Call me cynical, but contrary to the articles online supporting this technological revolution, I find this treatment method problematic. While I understand the benefits of controlled, safe exposure to reoccurring triggers, perhaps virtual reality therapy is more beneficial in terms of what it can show therapists than as an accessible treatment. Through this engineering and technology, physical cues such as eye movement and heart rate can be measured to calculate potential triggers and help therapists specify treatment methods. The idea that repeated simulation of real life triggers will aid patients seems overly hopeful, however. Though sufferers of mental illness have chemical imbalances that make their thought patterns diverge from ‘the average person,’ they’re far from stupid. People know they’re not actually looking over a city from the tallest skyscraper, or confronting their attacker while using VR. Real events are unpredictable, and treatment should be designed to prepare patients for the uncertainty of who, what, where and when their next trigger will be. Catharsis may be one benefit of VR simulations, and a heightened sense of confidence or assurance may be found in treatment – but the pretense that false simulation could replace therapy or medication altogether would be irresponsible.
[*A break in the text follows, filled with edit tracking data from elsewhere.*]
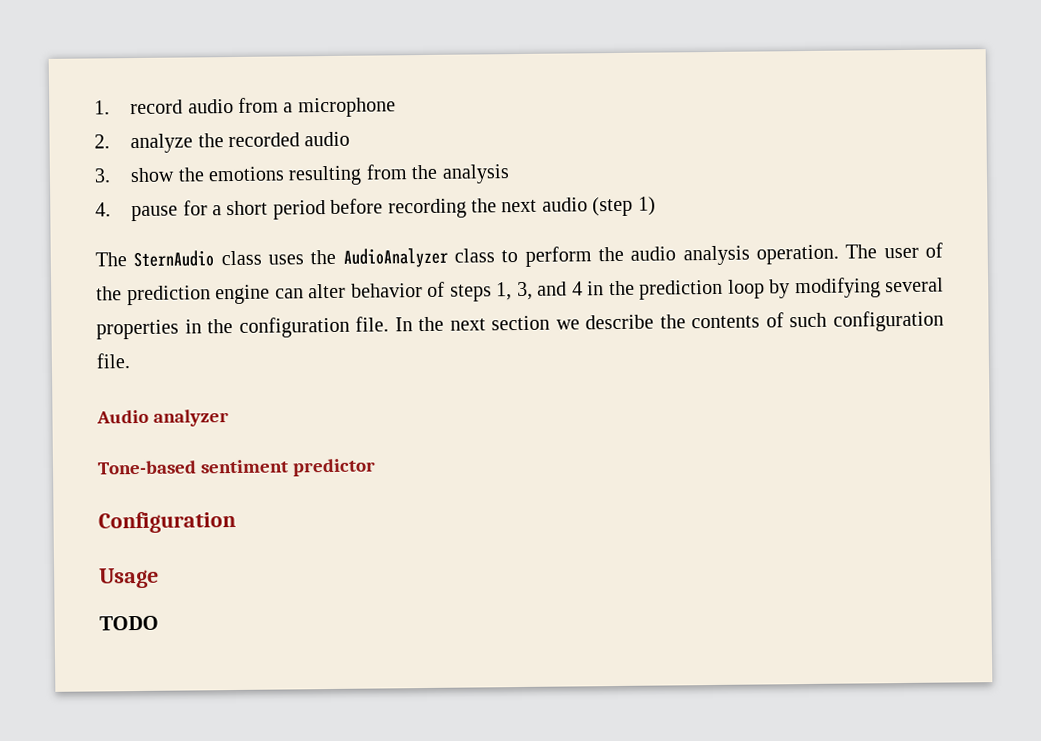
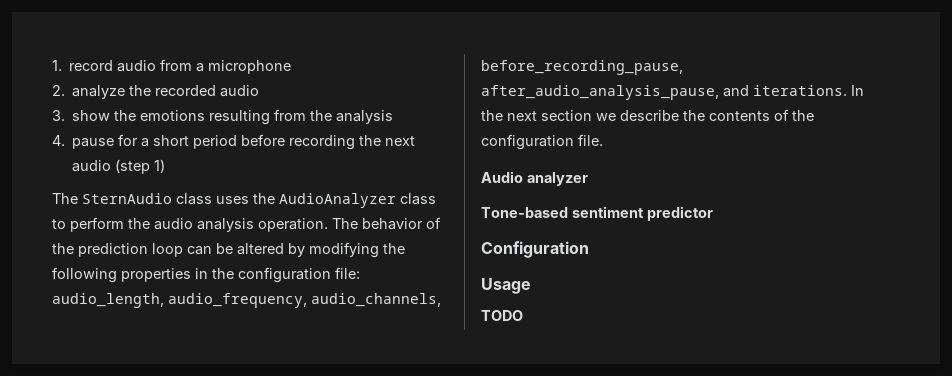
[883,247,919,259] user -> [362,218,423,230] behavior
[215,277,944,305] [96,316,390,340] engine can alter behavior of steps 1, 3, and 4 in the prediction loop by modifying several properties in the configuration file. -> [152,242,405,258] [52,267,360,283] [52,293,441,308] [481,60,683,75] [481,85,847,100] loop can be altered by modifying the following properties in the configuration file: audio_length, audio_frequency, audio_channels, before_recording_pause, after_audio_analysis_pause, and iterations.
[789,312,828,328] such -> [792,110,814,121] the

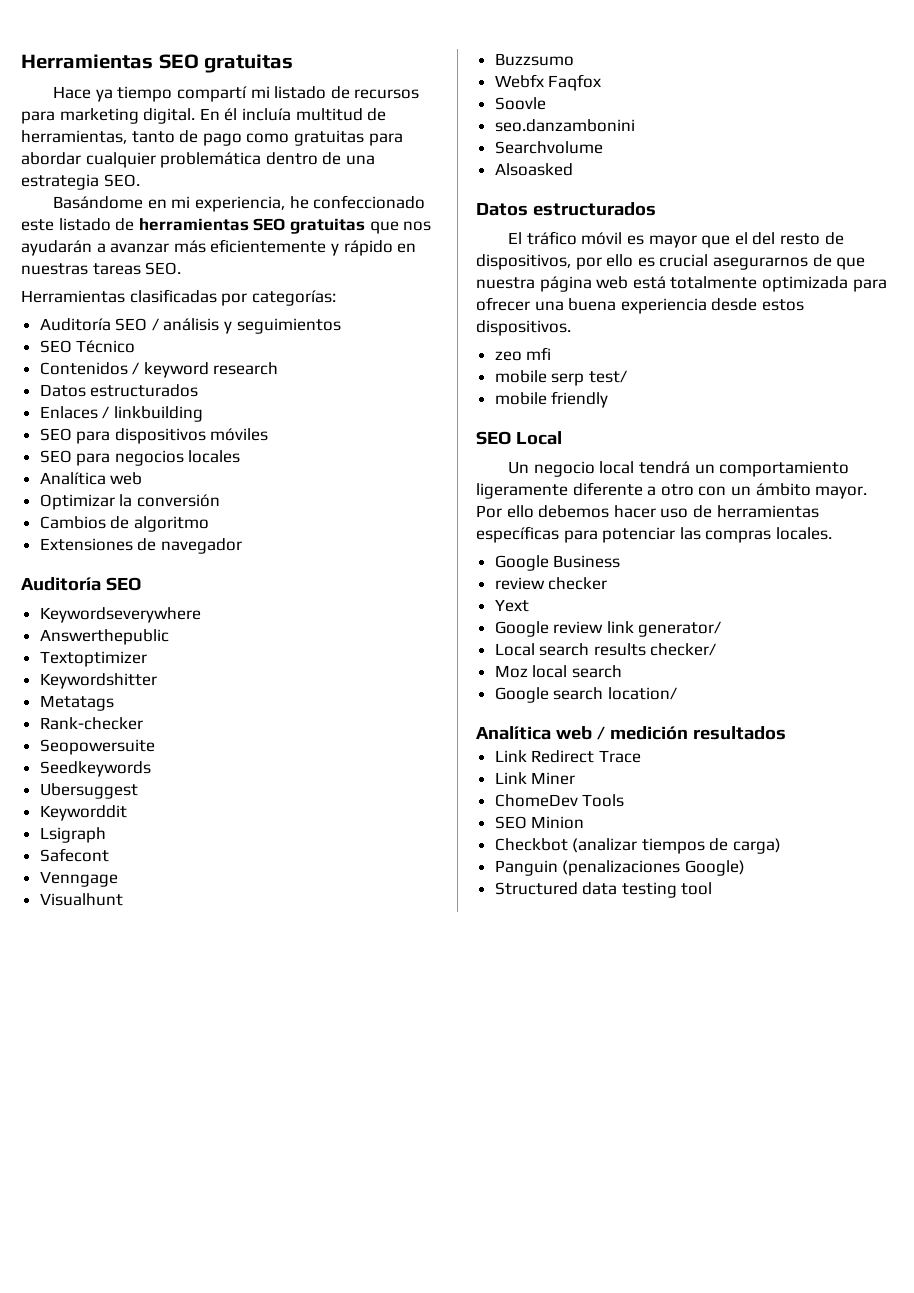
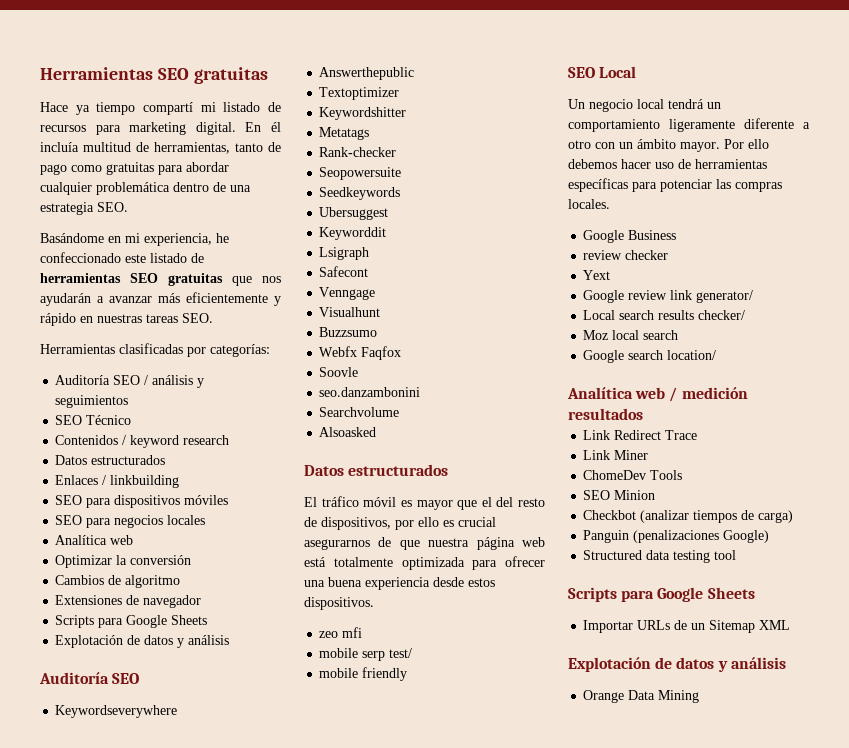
(242, 546) none -> [55,615,208,628] [55,635,230,648] // Scripts para Google Sheets // Explotación de datos y análisis
(713, 888) none -> [568,587,755,602] [583,620,791,633] [568,657,786,672] [583,690,700,703] // Scripts para Google Sheets // Importar URLs de un Sitemap XML // Explotación de datos y análisis // Orange Data Mining

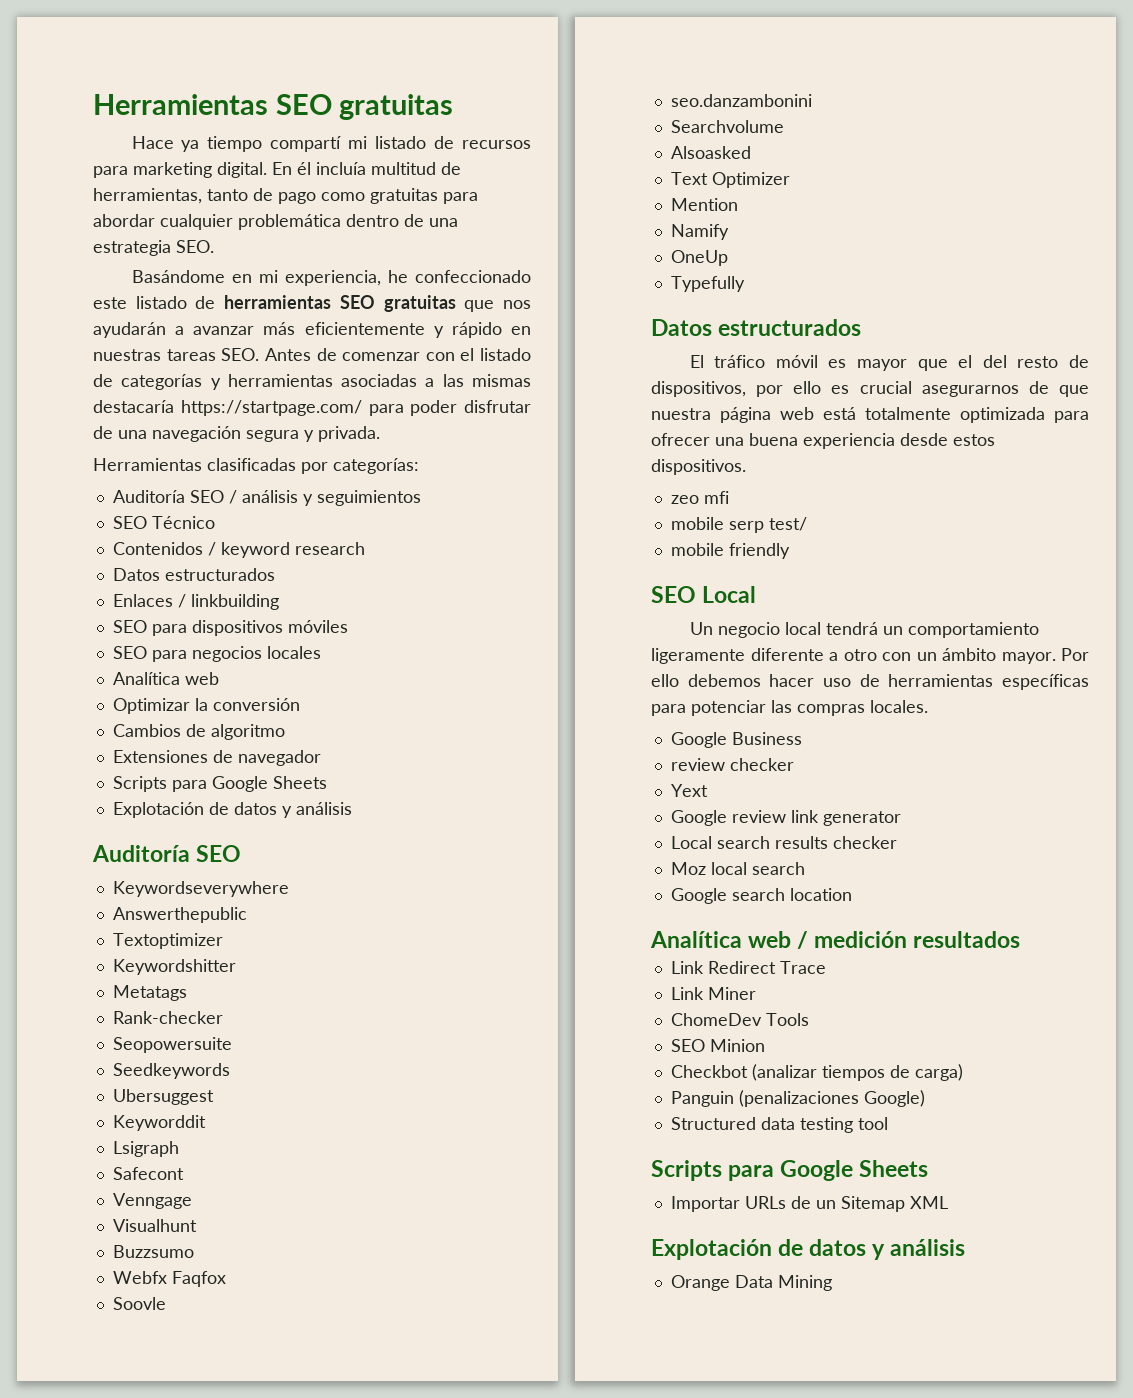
(213, 318) none -> [264,348,531,361] [93,374,531,390] [93,400,531,416] [93,426,380,442] Antes de comenzar con el listado de categorías y herramientas asociadas a las mismas destacaría https://startpage.com/ para poder disfrutar de una navegación segura y privada.
(377, 432) none -> [670,172,790,188] [670,198,738,211] [670,224,729,240] [670,250,728,266] [670,276,745,292] // Text Optimizer // Mention // Namify // OneUp // Typefully
[696,290,754,303] generator/ -> [822,811,901,826] generator
[698,310,746,320] checker/ -> [832,836,897,849] checker
[667,350,717,360] location/ -> [789,888,852,901] location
VR therapy has the potential to educate not only mental health professionals about different diseases and causes, but also the public. Many companies are designing ‘empathy games’ for people who voluntarily wish to experience a simulated anxiety attack. Still, the concept reeks of consumerist notions – the idea that we need to buy more to feel better, technology can get things done more efficiently than humans, etc. We shouldn’t need to have corporate names like ‘Bell’ in front of awareness campaigns, and cool headsets before we’re interested in helping the mentally ill. It all seems very impersonal. There have been successful cases of chronic pain being treated through virtual reality therapy – which, while being beneficial for many sufferers, still makes me concerned about how this treatment method may create more stigma towards the mentally ill. If someone with chronic pain can be treated through VR, shouldn’t a depressed person be able to just get some more Vitamin D and smile? Shouldn’t an anorexic just be able to eat a burger and get over themselves? Will the long and grueling process of dealing with life-long mental illnesses be belittled through video game-esque suggested remedies?

Of course, more help isn’t negative, but if additional solutions are within similar realms of pre-existing treatments, we’re still in need of farther reaching remedies. Powerful groups need to step up and make moves towards funding for mental illness treatment programs, medication and awareness. And at this rate, we need these moves made STAT.